第12奉仕 夫婦の仲直りを手伝う事になりました
ベッドから立ち上がったクオンは、まっすぐとそのままこっちへと向かってくる。
まっ……まずい、近づいてくる……!
姿勢を正すか……いやせめて服着て来い!!
堂々としたクオンに、俺は一応姿勢を正しておく。
「こんにちは、レオン様の専属メイドになったルミナ・クラリスです。何卒よろしくお願いします」
クオンは恐らく180cmほどの巨体で、筋肉ムキムキ。腕に黄金のリングや黒いリングを巻いていて、レオン同様金髪で赤い目。髪形はオールバックだった。
「…………お〜、クラリス家の」
「ルイナちゃん……だっけ? おっぱいでけーな!! どう? 混ざらない?」
目の前の筋肉バカは、ただの低脳であった。
「ルミナです。ご遠慮させていただきます」
「まぁまぁ、そう照れずに」
「ご遠慮させていただきます」
「いいからいいから」
クオンに手を掴まれ、強引に部屋へと引き込まれる。
俺は男だ!! やめてくれ!!
絶対に男とヤりたくなんかない。その為、脅しを掛けてみる。
「手を離してください。レオン様に酷いことをされた、と報告しますよ?」
「ガハハハ!! やってみろォ! 幾ら力があれど、あいつはまだ子供だ」
「俺を裁く権力はねぇよ」
「そうですか、手を離してください」
「おいおい……ノリが悪いな。お嬢ちゃんよ。こういう時は──」
「言い方を変えます。その薄汚い手を今すぐ離してください。あなたみたいな祖チンに興味ありません」
「そっ……祖チンだと!?」
「ほら、お相手方満足できそうだったんでしょう? それが完全にシナシナになる前に再開させてあげては如何でしょうか」
「くっ…………それもそうだ!! メイド、後で迎えに来るからな!! 名前は!」
「…………ルミナ・クラリスです。迎えに来なくても大丈夫ですよ」
クオンは部屋へと戻っていき、俺は扉を完全に閉める。すぐに中に居たメイドのうめき声が微かに聞こえる。防音は完璧なようだ。
あ〜〜……キモキモ。
この体で一人慰める事はあっても、男と、それもおっさんとヤるなんて御免だね。
「さて……次はミウ様へご挨拶しに行きましょう」
恐らく、クオンの妻ミウ・レムス……だが、クオンとヤっていた人はメイドだ。
良いなぁ〜羨ましい……じゃなくて。
なぜ、奥さんからお咎めも何もないんだろうか? もう呆れられている感じなんだろうな。

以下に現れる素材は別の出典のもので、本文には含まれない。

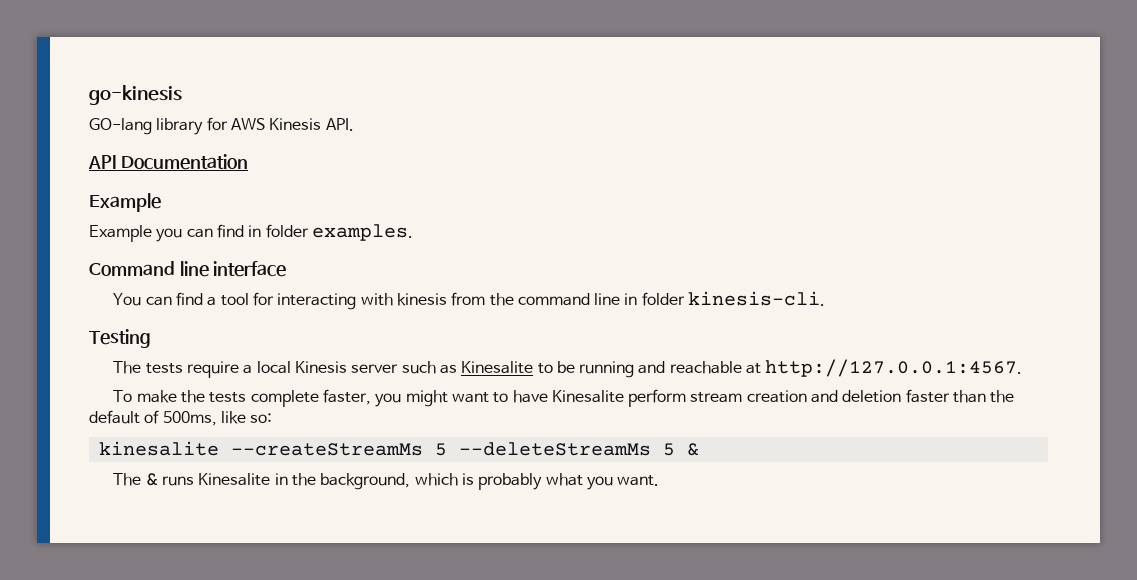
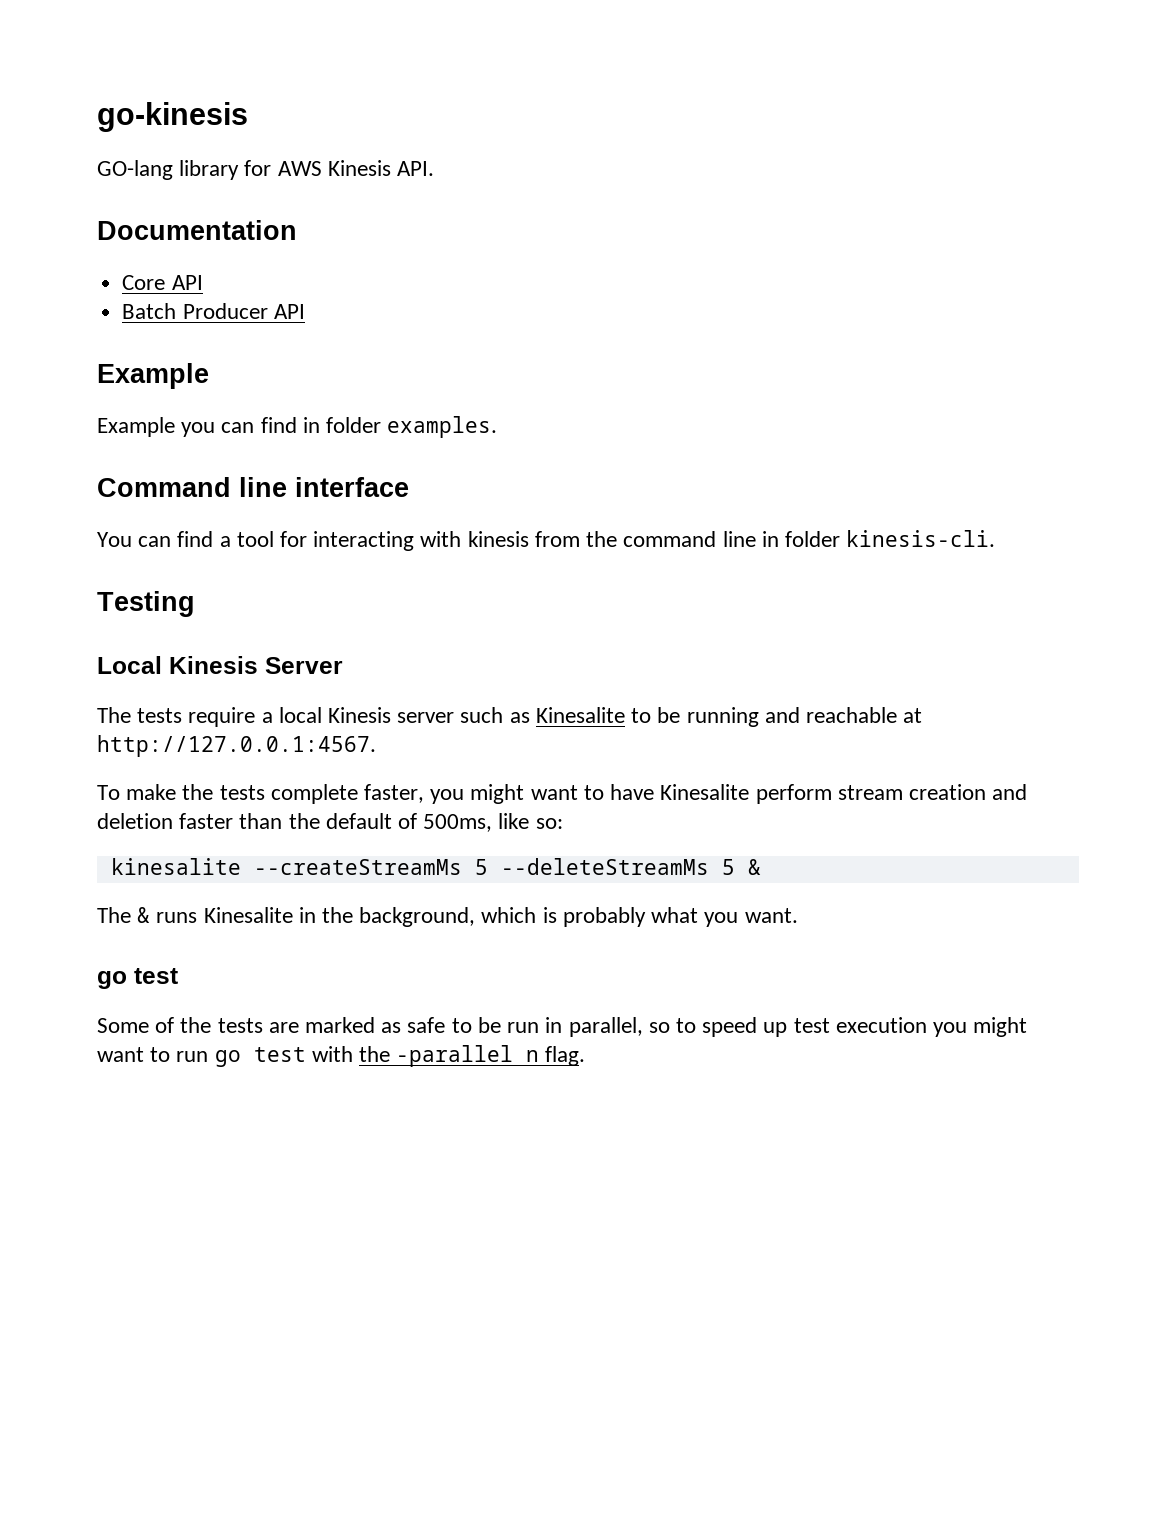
[88,154,248,170] API Documentation -> [97,220,297,240] [122,275,203,290] [122,303,305,319] Documentation // Core API // Batch Producer API
(151, 338) none -> [97,656,343,674] // Local Kinesis Server
(660, 480) none -> [97,968,178,989] [97,1017,1028,1037] [97,1045,586,1067] // go test // Some of the tests are marked as safe to be run in parallel, so to speed up test execution you might want to run go test with the -parallel n flag.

ミウの部屋は、クオンの部屋から向かって右にある。すぐ近くだ。と言うか真隣だ。
あいつ、奥さんの部屋の隣でやってるのか……凄い精神力だな。
ミウの部屋はクオンの部屋とは真反対に、とっても静かで、どんな音も鳴っていない。
旦那とは違って随分と静かなもんだ。
ドアを三回軽く叩き、ドアノブを捻り、回す。
「失礼します」
白髪に水色のメッシュ、ツリ目で青い瞳、クロスレースで肩を出す白いドレスを着ていて、とても華奢だ。
旦那はいかにもなバカだったが、こっちは机に向かって本を開いている。
見るからに生真面目だ。
「……あなたは?」
ミウは本にしおりを挟んで、パタン、と本を閉じ、顔をこっちに向ける。
「私はレオン様の専属メイドのルミナ・クラリスです。何卒、よろしくお願いします」
「……あ〜、そう言えば言ってたっけ……」
「私はミウ・レムス、好きな物は料理作りよ。よろしく」
「はい、よろしくお願いします」
奥さんは癖がなく、いたって普通なようだ。
苦労人なんだろうな。可哀想に。
「おい! ルキナ!!」
「ルミナでございます。旦那様」
「俺と勝負しろ!! 負けたら俺とセックスだ!!」
「はぁ……奥様が見てますよ?」
「別にいい!! いつも見過ごしてるし、何も思ってないんだろう? ミウ」
なんだ? もう了承済みだったのか。
なら何言っても通用しないか……しょうがない、勝負して俺の強さをわからせて──
パチン!!
「最ッッ低!!」
椅子から立ち上がったミウはクオンの眼の前まで無言、無表情で歩み、クオンを右手でビンタをした。
………………ええ……?
「『追撃』!!」
挙句の果てには、固有スキルも使い、ビンタの後に更に強力な打撃がクオンの頬に加えられた。
カンッカンに怒ったミウは、そのまま部屋を去っていった。